"""

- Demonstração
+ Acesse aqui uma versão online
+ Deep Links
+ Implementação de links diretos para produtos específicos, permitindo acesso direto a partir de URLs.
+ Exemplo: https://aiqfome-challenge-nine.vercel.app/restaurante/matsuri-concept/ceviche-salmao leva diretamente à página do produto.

"""

**Task instructions**:
Set down the lines above exactly as written. Begin at the line containing "uma versão online" and stop after the last line.

**Exercise solution**:
+ Acesse aqui uma versão online
+ Deep Links
+ Implementação de links diretos para produtos específicos, permitindo acesso direto a partir de URLs.
+ Exemplo: https://aiqfome-challenge-nine.vercel.app/restaurante/matsuri-concept/ceviche-salmao leva diretamente à página do produto.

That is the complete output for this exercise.